Published in final edited form as: Science. 2021 Apr 2;372(6537):91–94. doi: 10.1126/science.abb9032

Incorporation of a nucleoside analog maps genome repair sites in postmitotic human neurons

Dylan A Reid 1,*,, Patrick J Reed 1,, Johannes C M Schlachetzki 2,, Ioana I Nitulescu 1,, Grace Chou 3,, Enoch C Tsui 1,, Jeffrey R Jones 1,, Sahaana Chandran 4, Ake T Lu 5, Claire A McClain 1, Jean H Ooi 1, Tzu-Wen Wang 3, Addison J Lana 2, Sara B Linker 1, Anthony S Ricciardulli 1, Shong Lau 1, Simon T Schafer 1, Steve Horvath 5,6, Jesse R Dixon 4, Nasun Hah 3, Christopher K Glass 2, Fred H Gage 1,*
PMCID: PMC9179101  NIHMSID: NIHMS1747554  PMID: 33795458

Abstract

Neurons are the longest-lived cells in our bodies and lack DNA replication, which makes them reliant on a limited repertoire of DNA repair mechanisms to maintain genome fidelity. These repair mechanisms decline with age, but we have limited knowledge of how genome instability emerges and what strategies neurons and other long-lived cells may have evolved to protect their genomes over the human life span. A targeted sequencing approach in human embryonic stem cell–induced neurons shows that, in neurons, DNA repair is enriched at well-defined hotspots that protect essential genes. These hotspots are enriched with histone H2A isoforms and RNA binding proteins and are associated with evolutionarily conserved elements of the human genome. These findings provide a basis for understanding genome integrity as it relates to aging and disease in the nervous system.

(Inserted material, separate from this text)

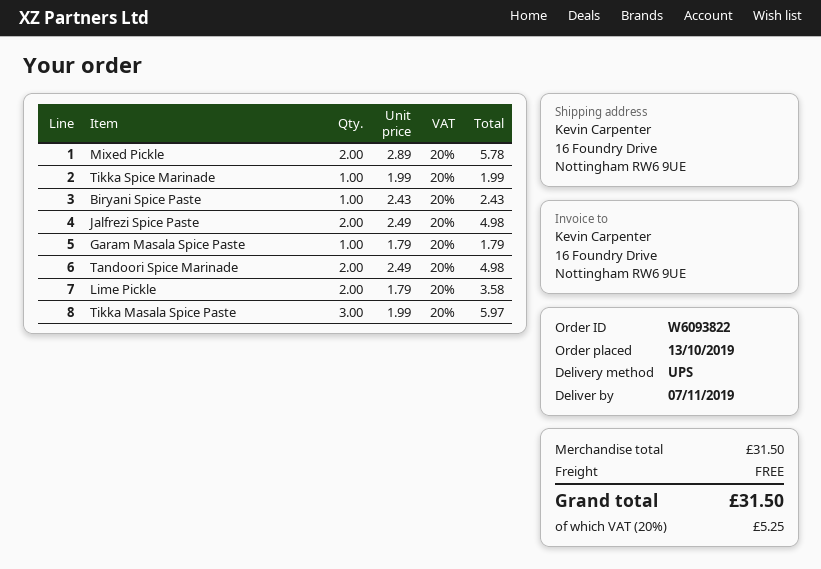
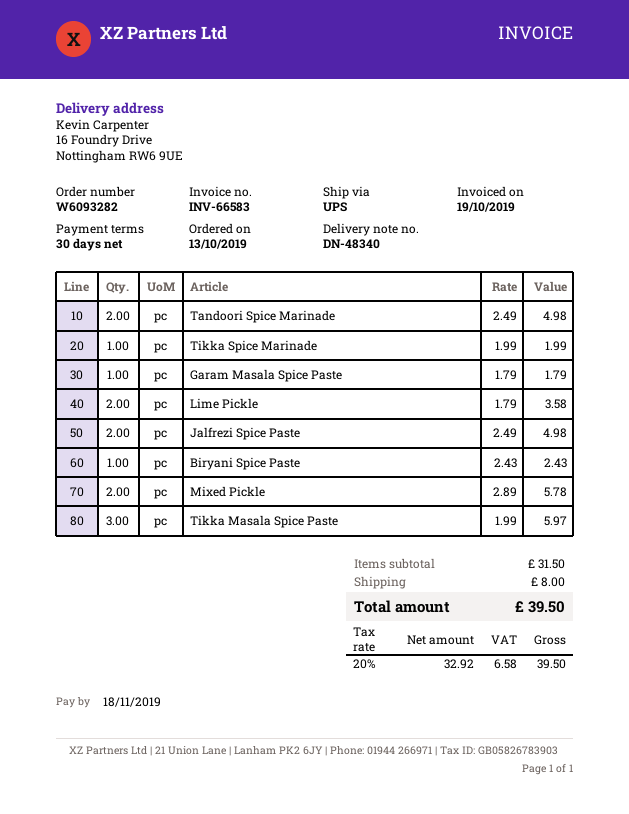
order number: W6093822 -> W6093282
shipping: 0.00 -> 8.00
tax: 20% = 5.25 -> 20% = 6.58
total: 31.50 -> 39.50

Neurons are highly specialized postmitotic cells and comprise the major functional cell type of the nervous system. Although there is a limited capacity to generate new neurons throughout life, the majority of neurons age in parallel with the organism, making them especially susceptible to decline from age-related disruptions in cellular homeostasis (1). In total, neurons repair on the order of ~104 to 105 DNA lesions each day, or more than 1 billion repairs over the life span of humans (2). Deficiencies in DNA repair and genome instability have been linked to both developmental and age-associated neurodegenerative diseases (3, 4).

Studies of genome integrity in neurons suggest that their DNA repair efforts focus on transcribed genes at the expense of inactive regions of the genome (5). Accumulation of DNA lesions drives age-associated changes in transcription that lead to a decline in neuronal function (6, 7). Additionally, neuronal activity correlates with the generation of DNA double-strand breaks (DSBs), potentially contributing to genome instability (8, 9). Although genomics approaches have made the study of mitotic neural progenitor cells and the role of somatic mosaicism in neurons accessible, methods to detect DNA damage remain technically challenging, limiting their use (10, 11). Despite the link between genome maintenance and neuronal health, we know surprisingly little about the genome protection strategies with which neurons have evolved to ensure their distinctive longevity.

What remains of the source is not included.